**Exercise description:** Your answer must match the records word for word and contain no pictures.

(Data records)
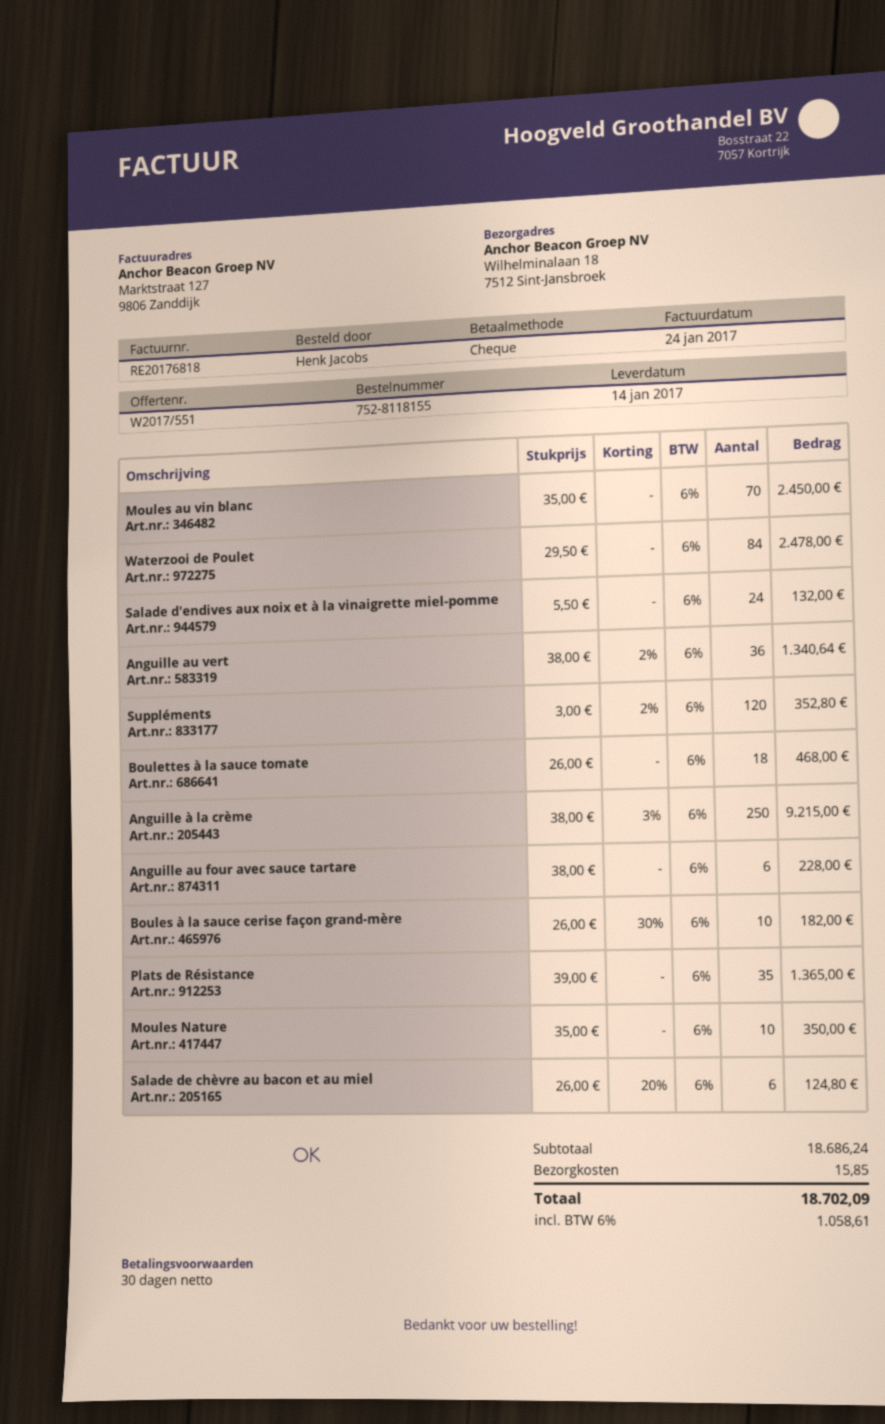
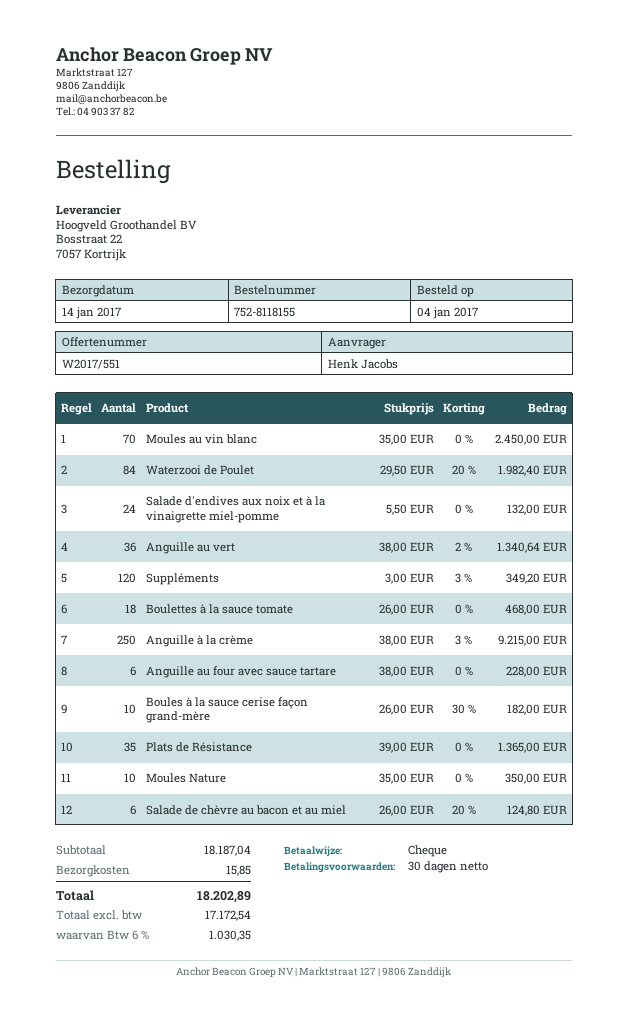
Waterzooi de Poulet: 84 x 29.50 = 2478.00 -> 84 x 29.50 - 20% = 1982.40
Suppléments: 120 x 3.00 - 2% = 352.80 -> 120 x 3.00 - 3% = 349.20
subtotal: 18686.24 -> 18187.04
tax: 6% = 1058.61 -> 6% = 1030.35
total: 18702.09 -> 18202.89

**Response to this task:**
Waterzooi de Poulet: 84 x 29.50 = 2478.00 -> 84 x 29.50 - 20% = 1982.40
Suppléments: 120 x 3.00 - 2% = 352.80 -> 120 x 3.00 - 3% = 349.20
subtotal: 18686.24 -> 18187.04
tax: 6% = 1058.61 -> 6% = 1030.35
total: 18702.09 -> 18202.89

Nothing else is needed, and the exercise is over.